Finding Math in a Tub of Water

by Diann Gano, M.Ed



It’s another 90-degree morning, and we’re going deep into water play to keep our budding mathematicians as cool and happy as possible on this humid, sultry day.

I glance over just in time to catch three-year-old Tahin playing with one of the small watering cans. It’s obvious that no one has mentored him on the fine art of submerging his watering can to fill it up with water. I observe him closely as he problem-solves.

First, he reaches for a small yellow cup, fills it up with water and tries to pour it into the small opening of his watering can. Most of the water runs down the side of the watering can, but he keeps trying, oblivious to his surroundings as he repeats the process over and over with the same disappointing results.

But this little guy is resilient. He doesn’t get frustrated or angry, he doesn’t give up and he doesn’t ask for help. He persists!

Tahin, like most children, can spend countless hours playing with water, pouring it back and forth, watching it spill over the edge of the cup, splashing gently and pouring some more.

My love of water play has been well documented on this blog, and it’s one of our favorite summer learning adventures.

Math might not be the first thing you think of when you think about water play, but water presents many opportunities to explore one of the main areas of mathematics, which is measurement!

If you’ve been using your water table as a “sensory table” filled with something other than water during the winter months, now is a great time to move it outdoors for some long periods of math play.

Children are naturally drawn to water and this naturally occurring (read “free”) element fosters curiosity, imagination, investigation and experimentation. What more could one ask of a learning tool?

I watch as Tahin abandons his first idea and tries a different approach, using the yellow cup to fill a larger yellow bowl, which he then uses to pour the water into his watering can.

When Tahin empties the smaller yellow cup into the larger yellow bowl, he also begins to learn which container holds more and which container holds less.

He also has the opportunity to use the cup as a unit of measurement and see how many cups it takes to fill the larger bowl.

Tahin carefully lifts the larger bowl, moves it close to his plastic watering can and tips it to pour the water into the can. The bowl’s wider rim and the greater volume of water are a winning combination.

Tahin’s second method proves to be successful, and the watering can is soon filled to the brim. This is persistence and problem-solving at its finest!

Water play is always developmentally appropriate, regardless of a child’s physical condition, age, language, gender or culture.

When children are engaged in water play, they tend to lose themselves in the activity and can spend long periods of time experimenting and playing. This encourages children to focus.

Any activity that requires sustained focus will increase a child’s attention span, sharpen problem-solving skills and enable the child to solve more complex problems later in life.

Open-ended water play also presents opportunities for children to use both sides of the brain as they problem-solve.

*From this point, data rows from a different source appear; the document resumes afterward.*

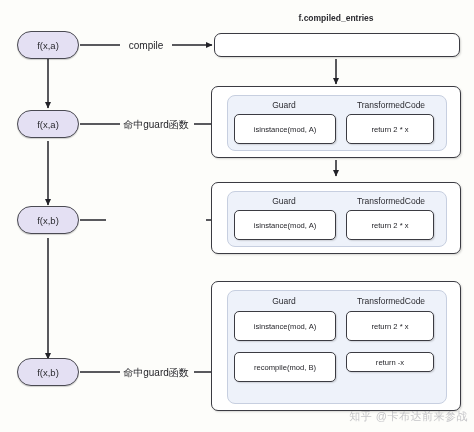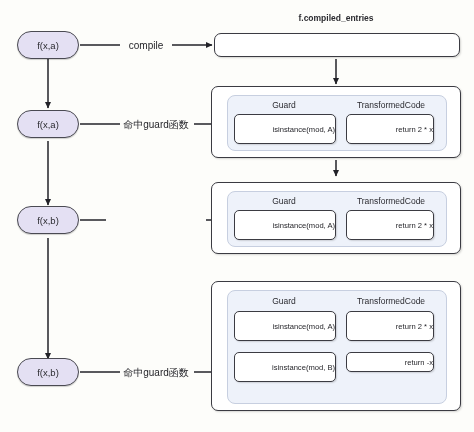--- a/index.html
+++ b/index.html
@@ -72,21 +72,21 @@
   .col-head{
     position:absolute;
     font-size:8.5px;color:#2b2b30;
     text-align:center;
   }
   .cell{
     position:absolute;
     border:1.2px solid #3b3b42;
     border-radius:5px;
     background:#ffffff;
-    display:flex;align-items:center;justify-content:flex-end;
+    display:flex;align-items:center;justify-content:center;
     font-size:7.6px;color:#25252a;
     box-shadow:1px 1px 1.5px rgba(0,0,0,.14);
     box-sizing:border-box;
   }
 
   
   .watermark{
     position:absolute;
     right:6px;bottom:8px;
     font-size:11px;
@@ -185,22 +185,23 @@
       <div class="col-head" style="left:110px;top:5px;width:106px;">TransformedCode</div>
 
       <div class="cell" style="left:6px;top:20px;width:102px;height:30px;">
         <span>isinstance(mod, A)</span>
       </div>
       <div class="cell" style="left:118px;top:20px;width:88px;height:30px;">
         <span>return 2 * x</span>
       </div>
 
       <div class="cell" style="left:6px;top:61px;width:102px;height:30px;">
-        <span>isinstance(mod, B)</span>
+        <span>recompile(mod, B)</span>
       </div>
       <div class="cell" style="left:118px;top:61px;width:88px;height:20px;">
         <span>return -x</span>
       </div>
     </div>
   </div>
 
+  <div class="watermark">知乎 @卡布达前来参战</div>
 
 </div>
 
 </body></html>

Children can explore and problem-solve in any manner that they choose, which forces them to be creative as they try out new ideas.

This is an example of executive functioning at work! Executive function skills help us make a plan and troubleshoot when the plan is underway.

Eve (pictured below) is developing and practicing her executive function skills through play!

We like to stimulate the imaginations of our early learners by changing our water-play tools frequently.

Here are just a few of the tools that we add to the mix on different days:

  • Throw some ice cubes into the water and give the children slotted spoons to fish them out.
  • Scatter sponges around the water play area. This often leads to activities such as washing the bikes or the plastic animals that we keep in the sand play area.
  • Styrofoam meat trays and toy boats can be used to transport those plastic animals in water as well.
  • Funnels, soup ladies and turkey basters are also big hits.
  • Condiment squeeze bottles are great for building grip strength and strengthening the muscles of little hands.

Whenever children play with water, they are exploring mathematical concepts such as volume, capacity, size and shape.

There are many good reasons to bring water play into your outdoor play space. It’s a fun, refreshing pastime that will chase away the children’s lethargy on muggy summer afternoons—and it’s chock full of learning and skill-building opportunities.

What better way to knock out those early learning standards when the temperature and humidity soar?

9 Replies to “Finding Math in a Tub of Water”

  1. I love to use water in my sensory table. I enjoy watching use different tools to explore measurements.

  2. I enjoyed seeing all the different measurement tools, water play is so fun especially when you get the choice of what your playing in.